I started at the Broadway Pier and then headed over to the Headquarters in Seaport Village for a look at the piano located in the center's open-air courtyard. When I arrived, the piano was still covered for the night with a canvas, however, the guard removed it at 9:15 am. This artfully-designed piano is the work of David at A Reason to Survive (ARTS), an arts program for youth facing adversity. The black spinet piano had large blue fingers painted above the keyboard, and a sizable, white and blue eyeball, looking up from the bench. There was a “PLAY ME” sign sitting on top—the same sign I encountered on all of the public pianos.

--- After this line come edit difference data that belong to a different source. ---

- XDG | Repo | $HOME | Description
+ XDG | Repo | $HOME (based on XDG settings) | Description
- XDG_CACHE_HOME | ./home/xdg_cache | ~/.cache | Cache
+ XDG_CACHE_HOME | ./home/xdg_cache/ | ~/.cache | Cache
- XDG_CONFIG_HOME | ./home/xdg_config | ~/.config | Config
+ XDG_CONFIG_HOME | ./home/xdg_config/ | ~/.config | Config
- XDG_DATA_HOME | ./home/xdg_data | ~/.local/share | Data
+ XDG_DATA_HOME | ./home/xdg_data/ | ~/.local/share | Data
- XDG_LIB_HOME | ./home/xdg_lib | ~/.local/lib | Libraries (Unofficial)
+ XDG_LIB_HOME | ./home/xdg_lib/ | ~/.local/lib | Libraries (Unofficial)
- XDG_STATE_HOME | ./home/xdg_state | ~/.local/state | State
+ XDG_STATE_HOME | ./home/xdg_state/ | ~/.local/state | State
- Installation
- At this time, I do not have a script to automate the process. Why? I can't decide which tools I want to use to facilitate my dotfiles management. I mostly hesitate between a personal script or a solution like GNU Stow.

     Next, I headed over to the Contemporary Museum of Art to see the public piano display in the lobby, unfortunately, the museum is closed on Wednesdays. I then walked up Broadway to Westfield Horton Plaza to search out another public display that I found in the outdoor mall close to Macy's. This white piano was covered with whimsical designs in green, red, pink, and yellow, that were painted by the staff and residents at PATH Connections Housing, a community program supporting the homeless.

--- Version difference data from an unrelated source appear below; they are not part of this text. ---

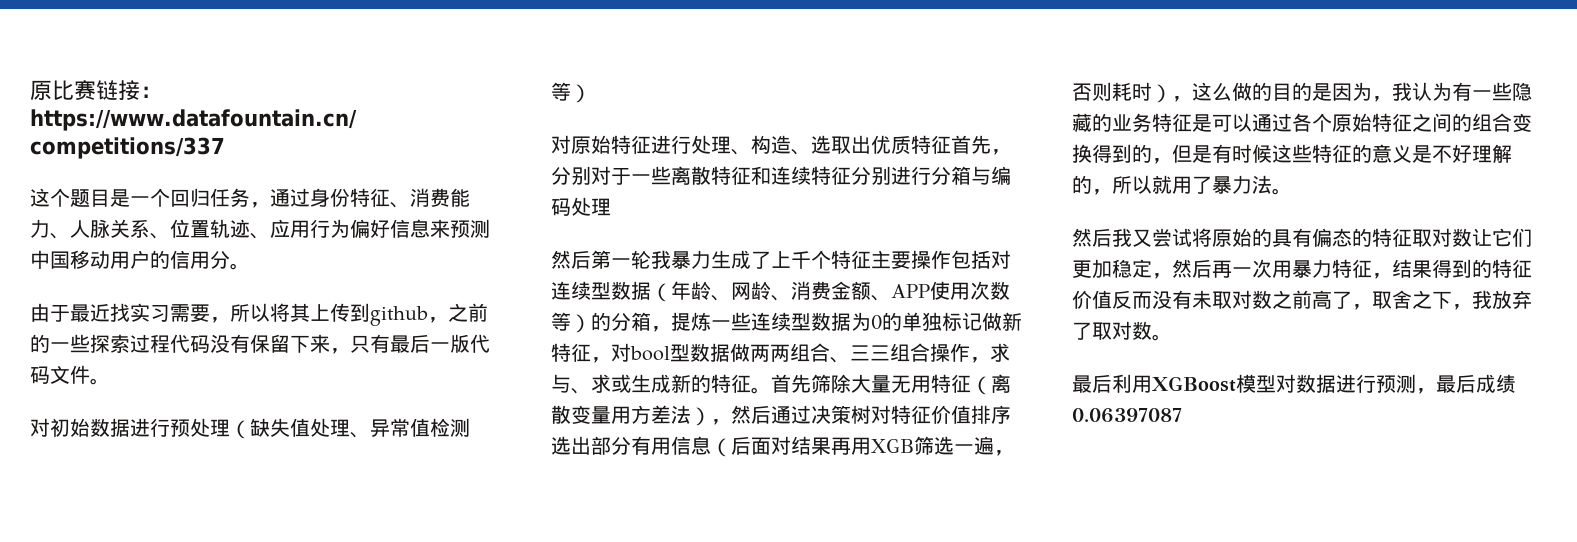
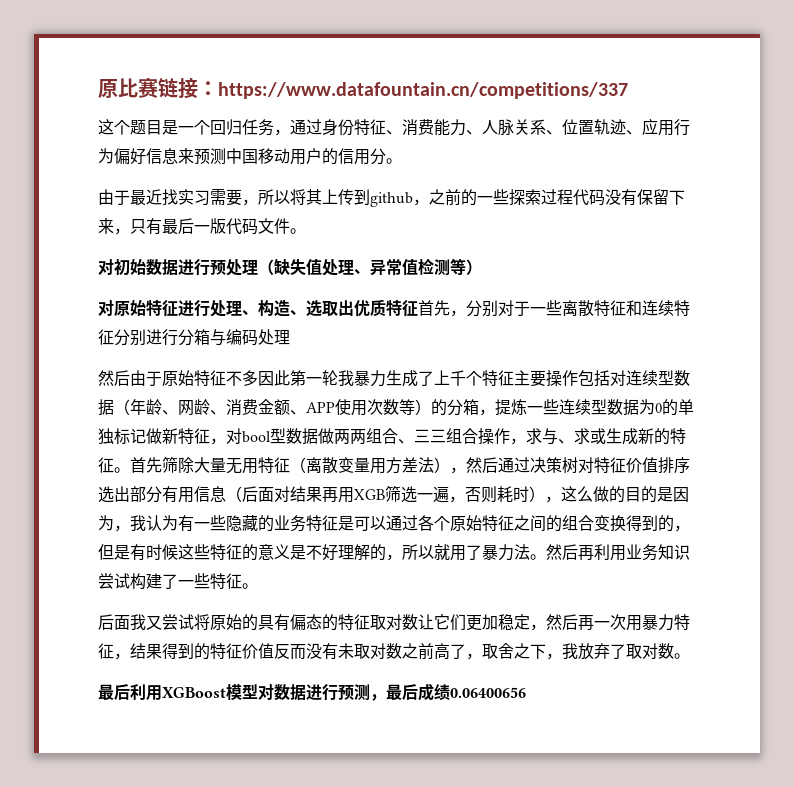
- 然后第一轮我暴力生成了上千个特征主要操作包括对连续型数据（年龄、网龄、消费金额、APP使用次数等）的分箱，提炼一些连续型数据为0的单独标记做新特征，对bool型数据做两两组合、三三组合操作，求与、求或生成新的特征。
+ 然后由于原始特征不多因此第一轮我暴力生成了上千个特征主要操作包括对连续型数据（年龄、网龄、消费金额、APP使用次数等）的分箱，提炼一些连续型数据为0的单独标记做新特征，对bool型数据做两两组合、三三组合操作，求与、求或生成新的特征。
- 首先筛除大量无用特征（离散变量用方差法），然后通过决策树对特征价值排序选出部分有用信息（后面对结果再用XGB筛选一遍，否则耗时），这么做的目的是因为，我认为有一些隐藏的业务特征是可以通过各个原始特征之间的组合变换得到的，但是有时候这些特征的意义是不好理解的，所以就用了暴力法。
- 然后我又尝试将原始的具有偏态的特征取对数让它们更加稳定，然后再一次用暴力特征，结果得到的特征价值反而没有未取对数之前高了，取舍之下，我放弃了取对数。
+ 首先筛除大量无用特征（离散变量用方差法），然后通过决策树对特征价值排序选出部分有用信息（后面对结果再用XGB筛选一遍，否则耗时），这么做的目的是因为，我认为有一些隐藏的业务特征是可以通过各个原始特征之间的组合变换得到的，但是有时候这些特征的意义是不好理解的，所以就用了暴力法。然后再利用业务知识尝试构建了一些特征。
+ 后面我又尝试将原始的具有偏态的特征取对数让它们更加稳定，然后再一次用暴力特征，结果得到的特征价值反而没有未取对数之前高了，取舍之下，我放弃了取对数。
- 最后利用XGBoost模型对数据进行预测，最后成绩0.06397087
+ 最后利用XGBoost模型对数据进行预测，最后成绩0.06400656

     My musical tour of pianos in open spaces, next brought me to the grand lobby of the Symphony Towers, also home to the San Diego Symphony, sponsor of this event. Here the upright piano has been colorfully painted in shades of orange and blue by local artists: Anna Stoa, Grace Gray-Adams, and Grace Mathews.

   So far, I hadn't seen anyone playing the pianos; however, my luck changed when I headed up to the Quartyard in the East Village. Here I was pleased to see a young man sitting at the bench playing the piano using sheet music he had brought with him. He told me that his apartment was too small for a piano and he misses having one to play—I told him that I felt the same way.

     East Village is also home to the Central library so I headed over to their outside sitting area to check out another piece of art by young artists from the New Children's Museum. This piano was delightfully painted in bright pinks, yellows, blues, greens, and purple.

     I couldn't help but wish that there was a small room available, somewhere in the huge new library complex, where they could move this piano to at the end of the event. Patrons of the library could then reserve the room with a library card, and enjoy playing a piano. The Minneapolis Central Library has such a room available, and I think San Diego should do the same. I've met a lot of people who no longer have room for a piano, myself included, but would love to have a piano to play on occasion. 

     From here I headed over to catch the 5th Avenue Ferry to Coronado to look at the piano located at the Ferry Landing. It was painted by second graders at Urban Discovery Academy Charter School of San Diego with white-etched circles and student names written on a black background. I then sat down and played “Twinkle Twinkle Little Star.” The next day, when I was at Balboa Park, I took a look at one last piano, painted in blue with white speckles, that was sitting in the famous Old Globe courtyard.

     Although I missed a few, I managed to see seven of the pianos in public spaces. The display has closed, however, I heard that the pianos are being donated to local community centers for all to enjoy. (I will wait a response from the public library to see if they have a space for one small piano room.)